→ **Task directions**
The reply should hold every entry exactly as written and none of the pictures.

::: Input material

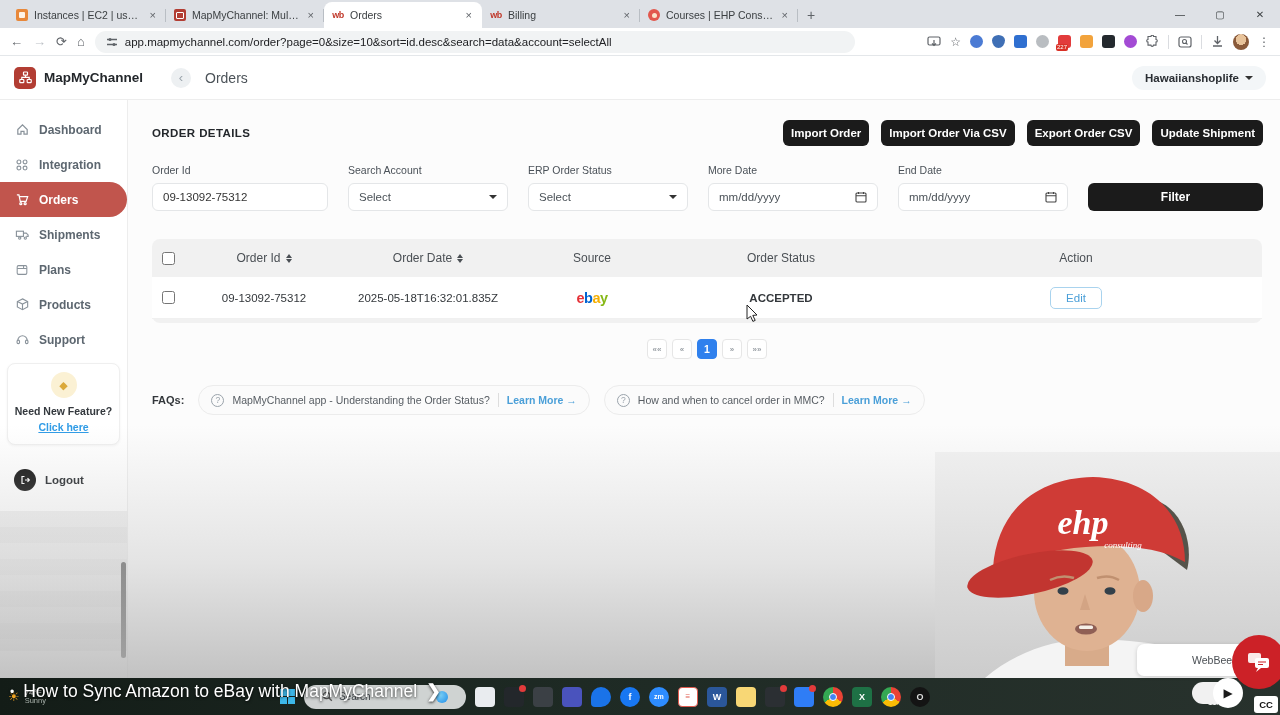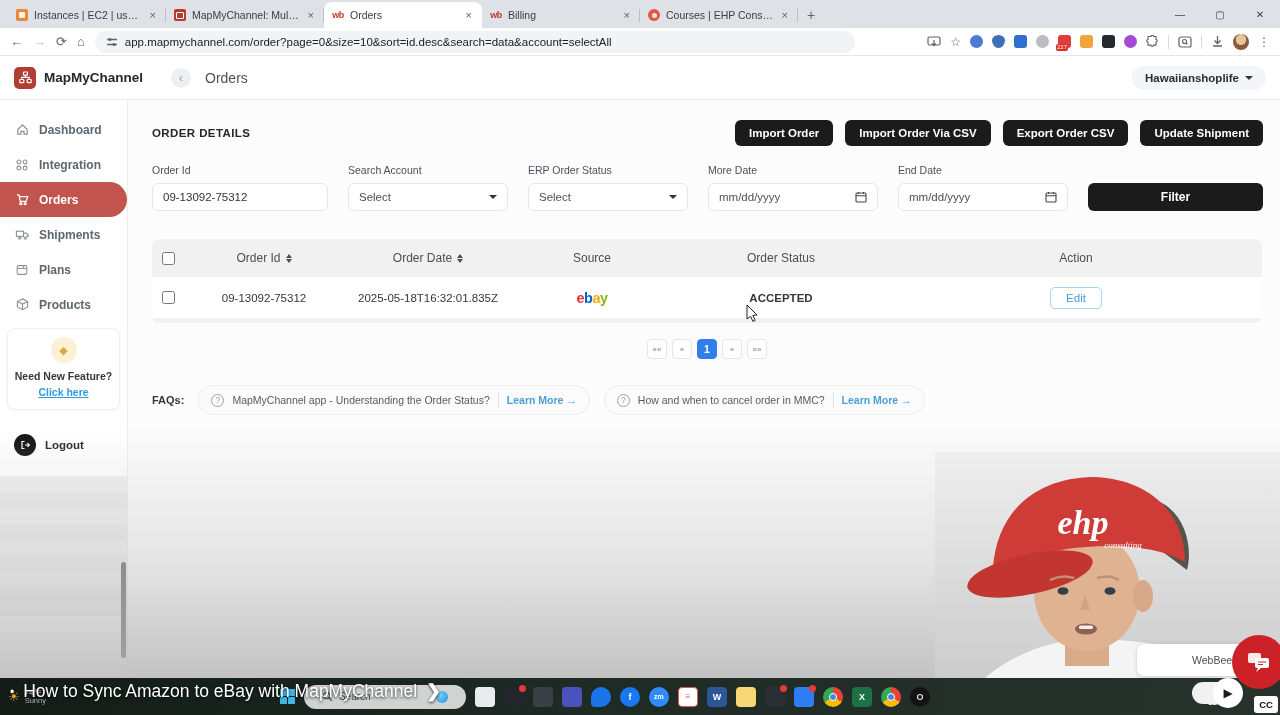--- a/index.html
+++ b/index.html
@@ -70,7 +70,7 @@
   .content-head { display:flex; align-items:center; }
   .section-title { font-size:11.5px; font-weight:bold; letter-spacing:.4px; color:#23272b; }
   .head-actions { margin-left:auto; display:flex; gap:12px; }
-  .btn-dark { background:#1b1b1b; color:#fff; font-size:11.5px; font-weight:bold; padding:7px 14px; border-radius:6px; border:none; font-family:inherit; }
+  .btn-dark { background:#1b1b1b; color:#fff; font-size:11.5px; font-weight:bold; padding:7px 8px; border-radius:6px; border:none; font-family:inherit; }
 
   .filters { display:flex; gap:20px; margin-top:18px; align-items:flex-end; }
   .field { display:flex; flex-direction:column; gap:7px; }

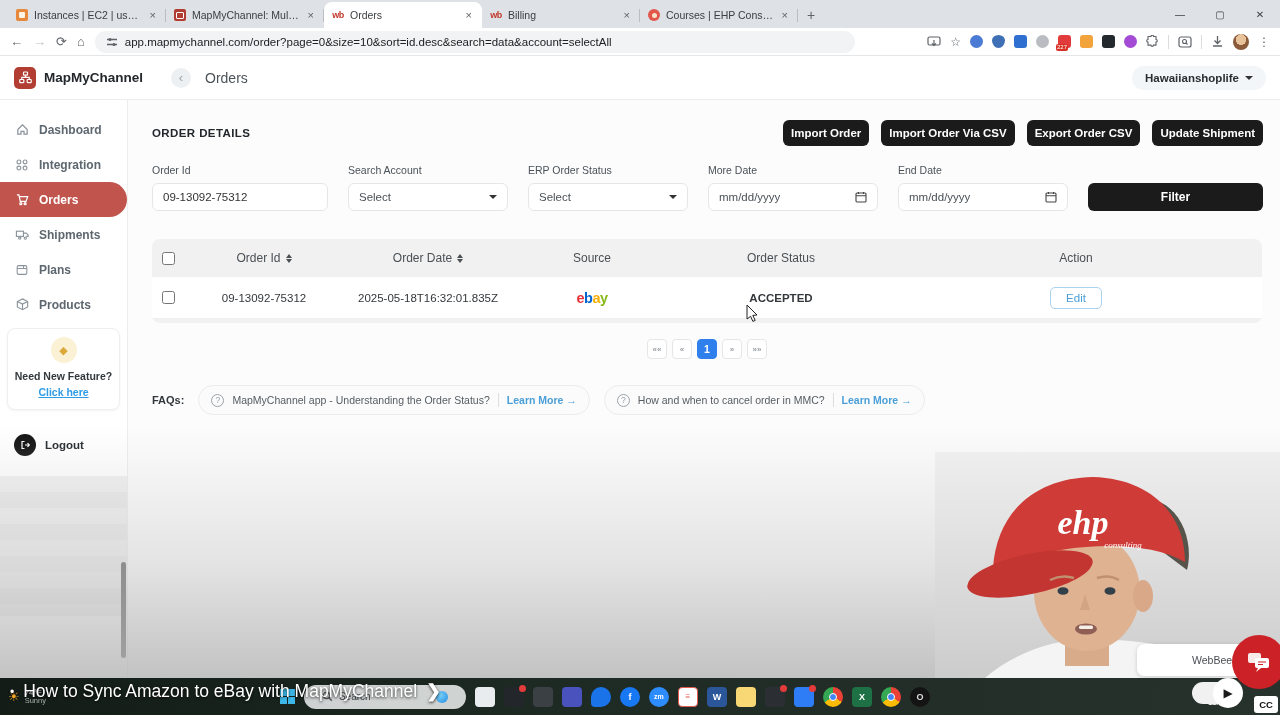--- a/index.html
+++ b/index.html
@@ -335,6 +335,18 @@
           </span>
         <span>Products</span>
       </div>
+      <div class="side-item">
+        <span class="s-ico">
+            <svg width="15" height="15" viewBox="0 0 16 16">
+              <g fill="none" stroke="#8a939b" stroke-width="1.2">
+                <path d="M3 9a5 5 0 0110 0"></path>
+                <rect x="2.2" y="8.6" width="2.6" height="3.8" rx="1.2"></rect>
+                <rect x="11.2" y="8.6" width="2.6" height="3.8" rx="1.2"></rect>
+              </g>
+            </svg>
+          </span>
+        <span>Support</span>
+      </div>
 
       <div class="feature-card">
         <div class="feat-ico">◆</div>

::::::

→ **Task response**
--- a/index.html
+++ b/index.html
@@ -70,7 +70,7 @@
   .content-head { display:flex; align-items:center; }
   .section-title { font-size:11.5px; font-weight:bold; letter-spacing:.4px; color:#23272b; }
   .head-actions { margin-left:auto; display:flex; gap:12px; }
-  .btn-dark { background:#1b1b1b; color:#fff; font-size:11.5px; font-weight:bold; padding:7px 14px; border-radius:6px; border:none; font-family:inherit; }
+  .btn-dark { background:#1b1b1b; color:#fff; font-size:11.5px; font-weight:bold; padding:7px 8px; border-radius:6px; border:none; font-family:inherit; }
 
   .filters { display:flex; gap:20px; margin-top:18px; align-items:flex-end; }
   .field { display:flex; flex-direction:column; gap:7px; }

--- a/index.html
+++ b/index.html
@@ -335,6 +335,18 @@
           </span>
         <span>Products</span>
       </div>
+      <div class="side-item">
+        <span class="s-ico">
+            <svg width="15" height="15" viewBox="0 0 16 16">
+              <g fill="none" stroke="#8a939b" stroke-width="1.2">
+                <path d="M3 9a5 5 0 0110 0"></path>
+                <rect x="2.2" y="8.6" width="2.6" height="3.8" rx="1.2"></rect>
+                <rect x="11.2" y="8.6" width="2.6" height="3.8" rx="1.2"></rect>
+              </g>
+            </svg>
+          </span>
+        <span>Support</span>
+      </div>
 
       <div class="feature-card">
         <div class="feat-ico">◆</div>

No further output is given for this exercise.